The following evening the Moon was located near the planet Venus. Capturing both of these objects and getting reflections in the water was a bit more difficult as they were higher in the sky.
Next up was the day-before-the-full-Moon in Sedona. Using The Photographers Ephemeris it’s not very difficult to determine at what time and in which location to find the Moon rising between the spires of Cathedral Rock. I’ve done this shot before but never get tired of traveling to Sedona to see it happen again. Not surprisingly, I often run into other photographers and friends with the same idea so it becomes a bit of a social gathering as well.
The first image shows the Moon having just risen into the left gap. The second image is a crop and closeup of the Moon. The third was taken several minutes later after adjusting my position a bit to capture the Moon in the middle gap. A couple can be seen in silhouette gazing at the rising Moon.
Finally, there was a transit of the International Space Station (ISS) and the resupply ship OA-9 Cygnus—both moving near the North Star. The transit is a 5-minute sequence of images while the star trails is a 30-minute sequence. The second image shows the bright ISS with the faint OA-9 Cygnus following behind. A day later, the OA-9 docked with the ISS.
A bit over a week ago (18 March 2018), we had a triple conjunction in the sky. Venus and Mercury had been in the evening sky for a few weeks—and now a crescent Moon was going to join them in the evening. Weather permitting, I was interested in capturing images of this event. I headed out towards the Mormon Lake Overlook which would give me a good view of the western sky as well as the possibility of reflections of these sky objects in the shallow waters of the lake.
While waiting for the sky to darken, I was treated to a few minutes of sunset colors on some interesting wave clouds. More on that below.
The Moon and Venus are easily visible in this image taken at 7:20 P.M. MST while Mercury is a bit harder to see to the right and above Venus. A second image taken at 7:29 P.M. shows all three bodies quite clearly. And, as I had hoped, there were reflections in the water.
This is how Venus and Mercury looked earlier in the month.
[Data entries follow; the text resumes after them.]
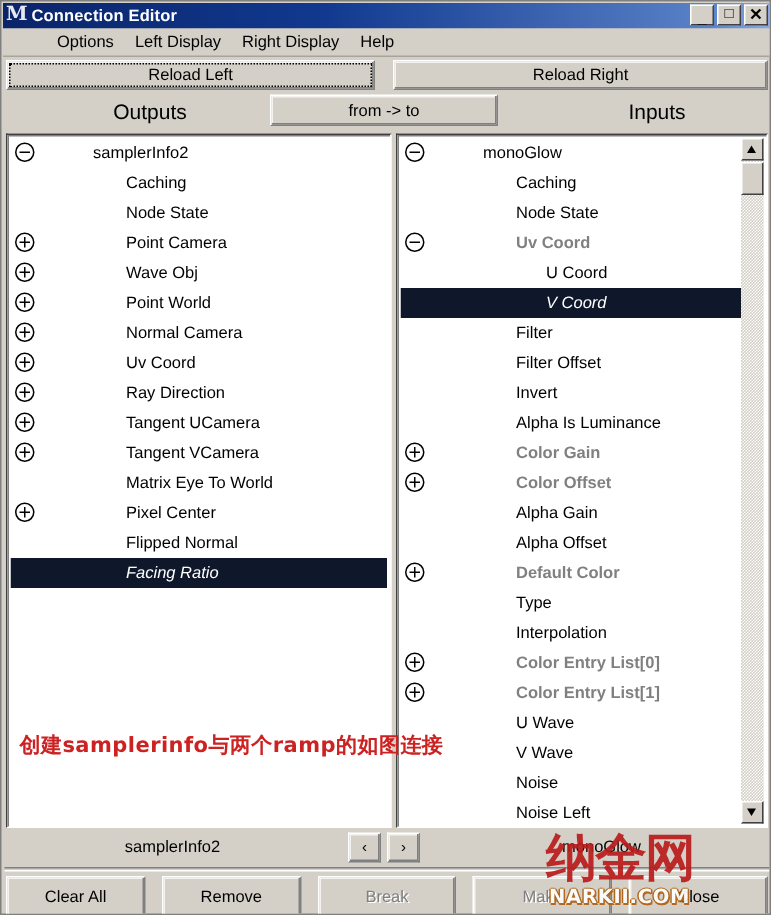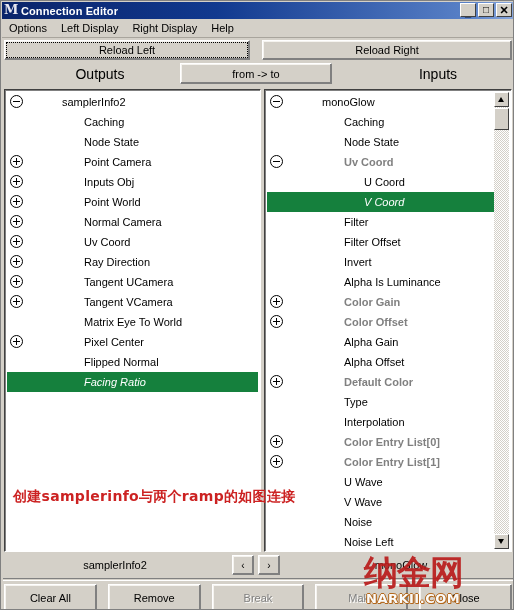--- a/index.html
+++ b/index.html
@@ -89,6 +89,7 @@
     align-items: center;
     border-bottom: 1px solid #a8a49c;
     box-sizing: border-box;
+    padding-left: 29px;
   }
   .menu-item {
     font-size: 11px;

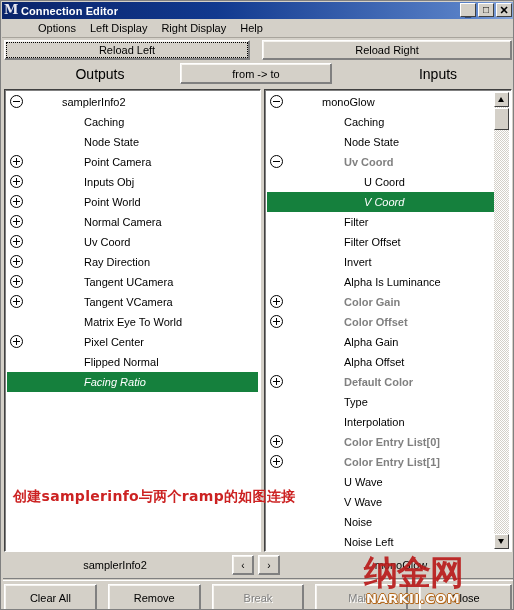--- a/index.html
+++ b/index.html
@@ -406,7 +406,7 @@
         </div>
         <div class="row d1">
           <div class="tw plus"></div>
-          <div class="lbl">Inputs Obj</div>
+          <div class="lbl">Wave Obj</div>
         </div>
         <div class="row d1">
           <div class="tw plus"></div>

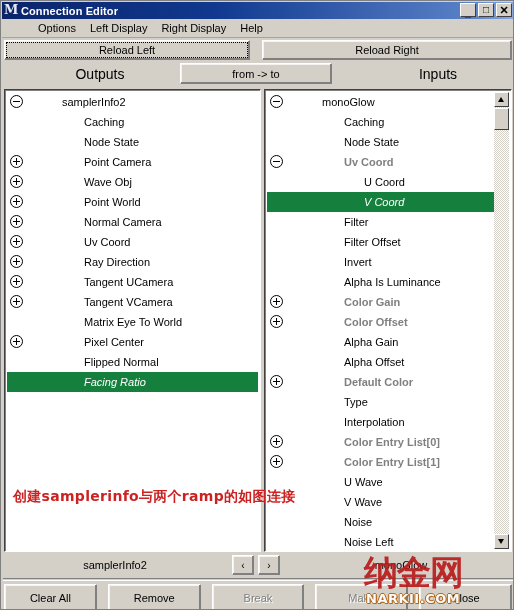--- a/index.html
+++ b/index.html
@@ -211,7 +211,7 @@
   .row.d2 .lbl { left: 97px; }
   .row.group .lbl { font-weight: bold; color: #808080; }
   .row.selected {
-    background: #15803d;
+    background: #0f172a;
   }
   .row.selected .lbl {
     color: #ffffff;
Now, back to the wave clouds.
Although they look like jet contrails, these were actually long and thin wave clouds. As the sun began to set, the colors were briefly quite amazing.
It was an fun evening: Interesting clouds and a triple conjunction.
A few days ago the Moon and Venus were very close together in the evening twilight sky. At sunset on Friday, the two objects were about 3° apart—about six moon diameters—with the Moon located up and to the left of Venus.
To view this I wanted a location with a very low western horizon. I chose to visit Navajo Point on the South Rim of Grand Canyon National Park. From this location, the rim to my southwest was actually slightly lower than my position giving me an unobstructed view.
There was a nice sunset to start off the evening. The clouds were lit up and there was still enough light to fill in the lower canyon.
The moon was only one day past New Moon and was about 1.4% illuminated although there was a bit of Earthshine helping to illuminate the entire disk.
As the Moon approached the horizon, atmospheric effects resulted in the lower limb of the Moon being distorted. The final image is a composite taken over several minutes prior to moonset. In this composite it is easy to see the distortion of the lower limb.